Atik menoleh ke arah kanan kiri sebelum menyuruh Nana duduk. Wanita yang sepuluh tahun lebih tua dari Nana itu membuka tudung saji tak jauh dari hadapannya, dan meraih piring yang berisi nasi dan lauk pauk untuk diberikan kepada Nana.

“Makan dulu, Na. Biar Mbak Atik jaga pintunya, OK!” ucap Atik setelah menyerahkan piring itu kepada Nana dan mengedipkan kedua matanya.

“Terima kasih Mbak Atik,” ucap Nana dengan mata berkaca-kaca.

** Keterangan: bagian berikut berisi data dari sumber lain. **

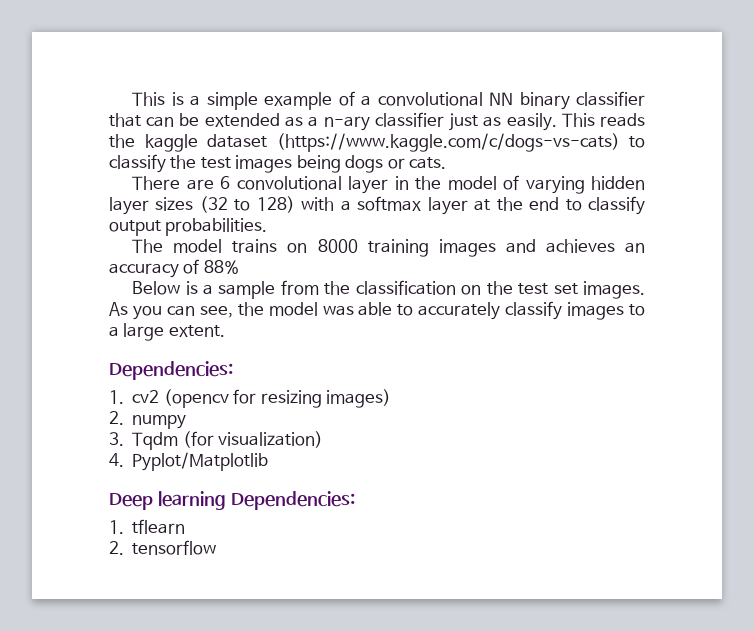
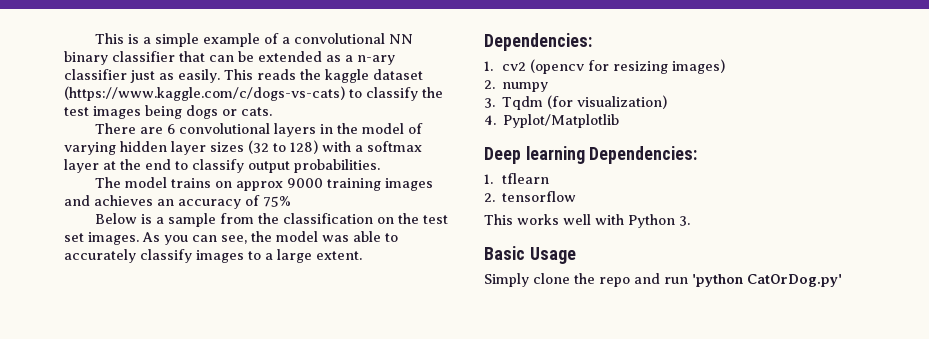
- There are 6 convolutional layer in the model of varying hidden layer sizes (32 to 128) with a softmax layer at the end to classify output probabilities.
+ There are 6 convolutional layers in the model of varying hidden layer sizes (32 to 128) with a softmax layer at the end to classify output probabilities.
- The model trains on 8000 training images and achieves an accuracy of 88%
+ The model trains on approx 9000 training images and achieves an accuracy of 75%
+ This works well with Python 3.
+ Basic Usage
+ Simply clone the repo and run 'python CatOrDog.py'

Selalu seperti ini, hanya Mbak Atik yang peduli dengan Nana selama sepuluh tahun ini. Semenjak wanita 29 tahun itu bekerja di sana.

Dulu, Atik pikir ia bekerja mengasuh Nana. Tapi ternyata ia harus mengajari Nana untuk ikut melakukan pekerjaan rumah, sejak Nana berumur 9 tahun hingga sekarang. Wanita itu pun bertahan sampai saat ini karena Nana. Tanpa sadar Atik telah menyayangi Nana seperti adiknya sendiri.

Setelah Nana selesai makan, Atik segera membawa gadis itu untuk duduk di lantai. Memberinya beberapa sayuran dan bumbu untuk dikupas. Sedangkan ia sendiri mengerjakan pekerjaannya sendiri yang tertunda.

“Sudah selesai semua Mbak Atik,” ucap Nana setelah pekerjaannya selesai.

“Nana pergi ke belakang aja ya, bantu-bantu Mamang di kolam,” bujuk Atik pada Nana.

Nana mengangguk patuh dan segera keluar dari dapur menuju kolam ikan di taman belakang.

“Mamang, ada yang bisa Nana bantu?” tanya Nana dengan riang.

“Sini Neng, bantuin Mamang nyabutin rumput ya?” jawab Mang Adi, tukang kebun yang sudah 5 tahun ini bekerja di sana. Pria 40 tahun itu sama seperti Atik, menyayangi Nana seperti keluarganya sendiri.

“Bibi beli bunga banyak banget, Mang?” tanya Nana takjub melihat banyaknya bunga yang masih berada di keranjang.

“Iya Neng. Tadi keluar sama Mang Usman dari pagi. Eh, pulangnya bawa bunga banyak. Ayo buruan duduk sini!” Mang Adi menoleh keadaan sekitar sebelum melanjutkan ucapannya, “Nanti keburu Nyonya ngelihat Eneng nggak kerja, bisa nyemburin api seperti yang di film-film itu,” tambahnya.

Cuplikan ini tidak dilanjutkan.